Dataset records
——
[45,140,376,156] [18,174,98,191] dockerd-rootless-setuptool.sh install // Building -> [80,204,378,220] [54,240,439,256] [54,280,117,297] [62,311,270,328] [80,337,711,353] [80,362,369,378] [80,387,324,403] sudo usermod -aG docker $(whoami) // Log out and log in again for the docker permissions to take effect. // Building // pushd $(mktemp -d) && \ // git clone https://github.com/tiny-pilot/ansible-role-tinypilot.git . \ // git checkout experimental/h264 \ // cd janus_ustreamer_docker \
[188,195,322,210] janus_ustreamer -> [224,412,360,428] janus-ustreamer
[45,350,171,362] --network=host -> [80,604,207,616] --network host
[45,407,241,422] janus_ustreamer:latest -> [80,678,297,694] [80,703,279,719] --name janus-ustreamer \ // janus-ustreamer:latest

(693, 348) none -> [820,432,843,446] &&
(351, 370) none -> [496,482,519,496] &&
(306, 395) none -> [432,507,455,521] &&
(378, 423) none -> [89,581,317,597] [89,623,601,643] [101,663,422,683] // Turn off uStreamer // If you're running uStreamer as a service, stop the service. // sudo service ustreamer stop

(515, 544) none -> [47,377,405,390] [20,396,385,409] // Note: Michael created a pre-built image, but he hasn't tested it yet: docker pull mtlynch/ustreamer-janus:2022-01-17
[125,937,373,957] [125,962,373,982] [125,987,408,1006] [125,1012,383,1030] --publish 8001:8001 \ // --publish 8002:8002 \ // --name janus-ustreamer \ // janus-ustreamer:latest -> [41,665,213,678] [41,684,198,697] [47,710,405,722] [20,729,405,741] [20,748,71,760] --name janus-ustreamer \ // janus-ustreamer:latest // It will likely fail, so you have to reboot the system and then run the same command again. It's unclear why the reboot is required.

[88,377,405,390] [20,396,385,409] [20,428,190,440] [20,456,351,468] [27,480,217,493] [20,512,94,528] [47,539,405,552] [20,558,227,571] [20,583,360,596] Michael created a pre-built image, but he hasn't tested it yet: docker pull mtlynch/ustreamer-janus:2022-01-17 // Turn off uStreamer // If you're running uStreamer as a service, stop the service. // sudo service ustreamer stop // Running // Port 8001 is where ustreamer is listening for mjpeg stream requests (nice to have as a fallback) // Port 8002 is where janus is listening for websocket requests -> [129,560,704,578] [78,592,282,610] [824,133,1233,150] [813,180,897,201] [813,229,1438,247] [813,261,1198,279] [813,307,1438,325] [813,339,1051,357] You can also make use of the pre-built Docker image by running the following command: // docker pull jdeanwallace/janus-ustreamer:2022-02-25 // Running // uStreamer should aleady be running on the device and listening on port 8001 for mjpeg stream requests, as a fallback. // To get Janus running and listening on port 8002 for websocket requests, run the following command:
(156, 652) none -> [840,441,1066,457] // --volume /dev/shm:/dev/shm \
——
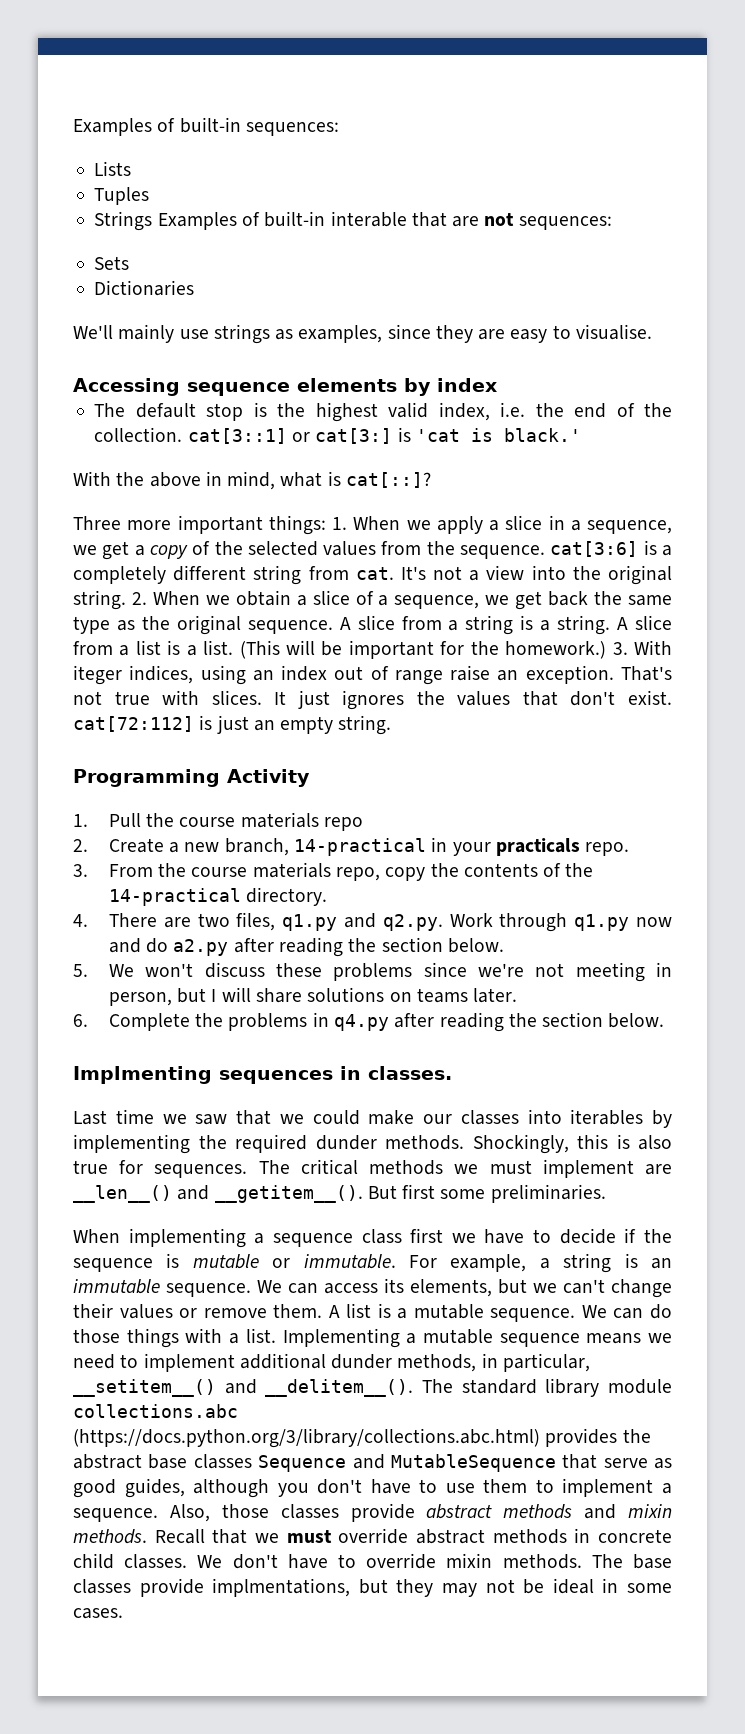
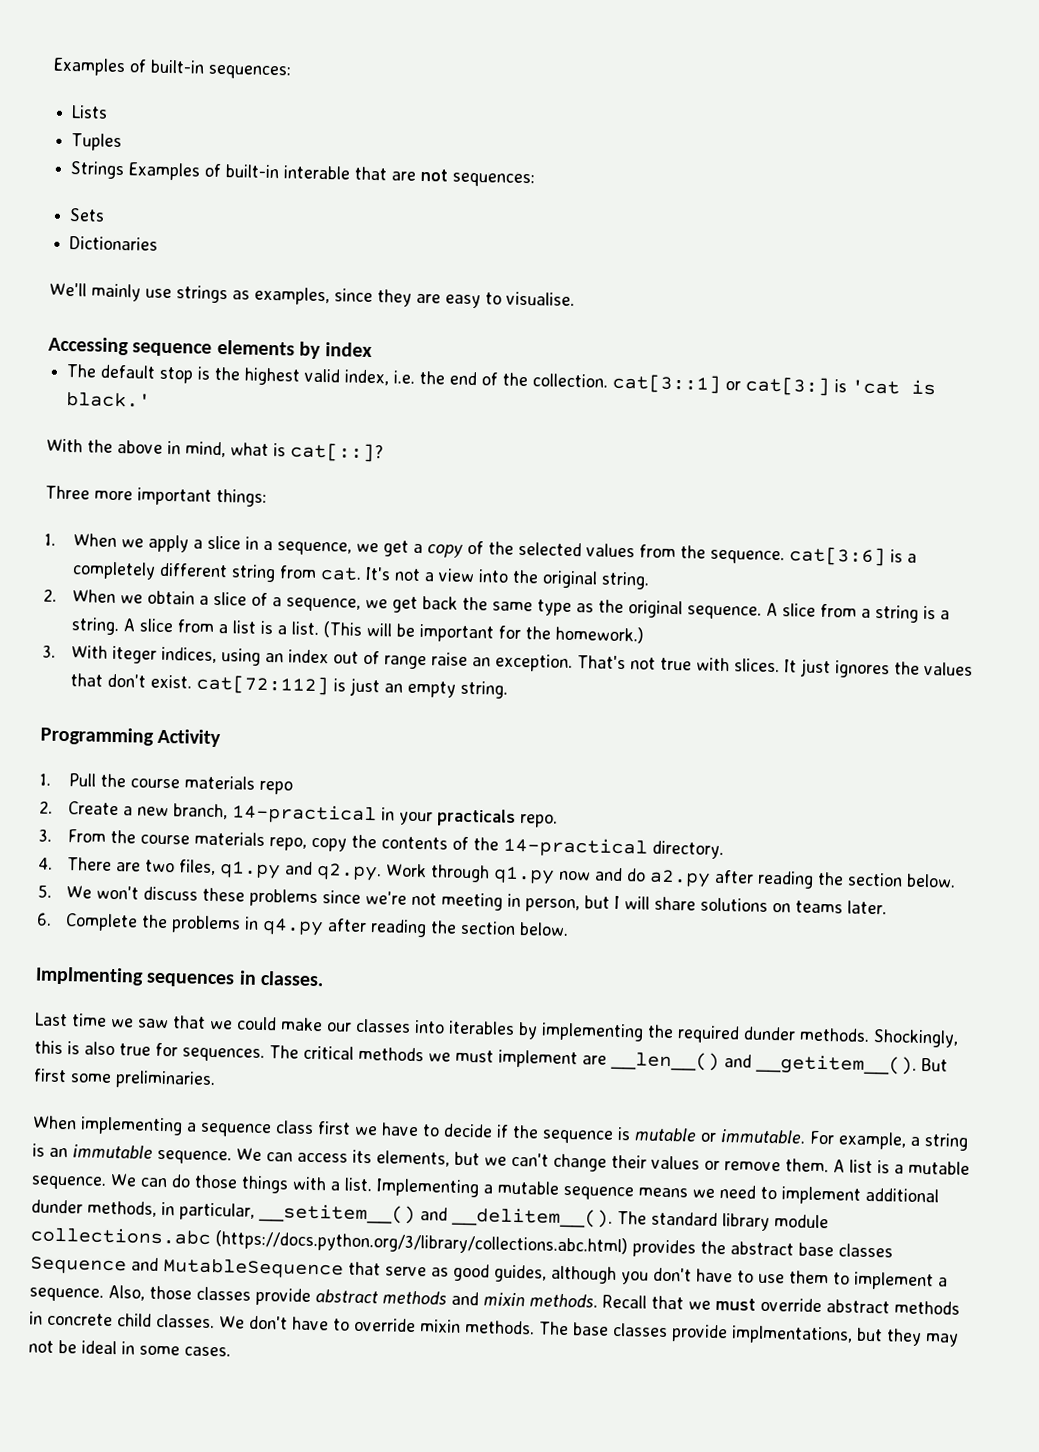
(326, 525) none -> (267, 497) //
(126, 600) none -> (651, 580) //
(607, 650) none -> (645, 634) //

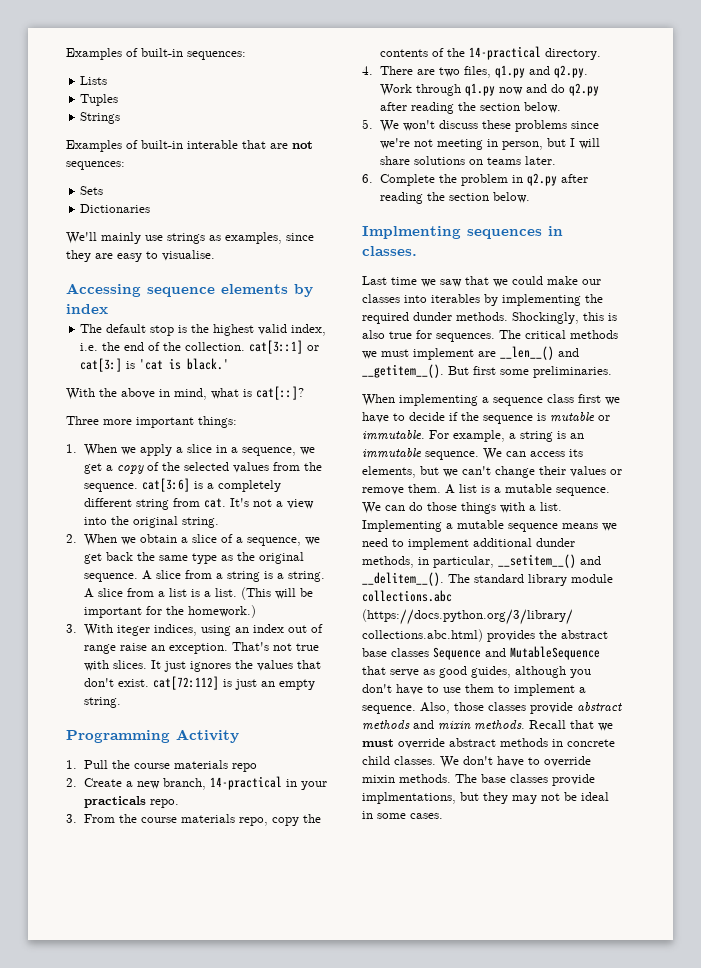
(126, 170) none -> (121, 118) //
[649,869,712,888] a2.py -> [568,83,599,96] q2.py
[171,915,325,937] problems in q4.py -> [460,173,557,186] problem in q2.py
——
Task instructions
Above are the entries. Output exactly the lines beginning with the line that has "[45,140,376,156] [18,174,98,191] dockerd-rootless-setuptool.sh" and ending with the line that has "[45,350,171,362] --network=host ->".

Worked solution
[45,140,376,156] [18,174,98,191] dockerd-rootless-setuptool.sh install // Building -> [80,204,378,220] [54,240,439,256] [54,280,117,297] [62,311,270,328] [80,337,711,353] [80,362,369,378] [80,387,324,403] sudo usermod -aG docker $(whoami) // Log out and log in again for the docker permissions to take effect. // Building // pushd $(mktemp -d) && \ // git clone https://github.com/tiny-pilot/ansible-role-tinypilot.git . \ // git checkout experimental/h264 \ // cd janus_ustreamer_docker \
[188,195,322,210] janus_ustreamer -> [224,412,360,428] janus-ustreamer
[45,350,171,362] --network=host -> [80,604,207,616] --network host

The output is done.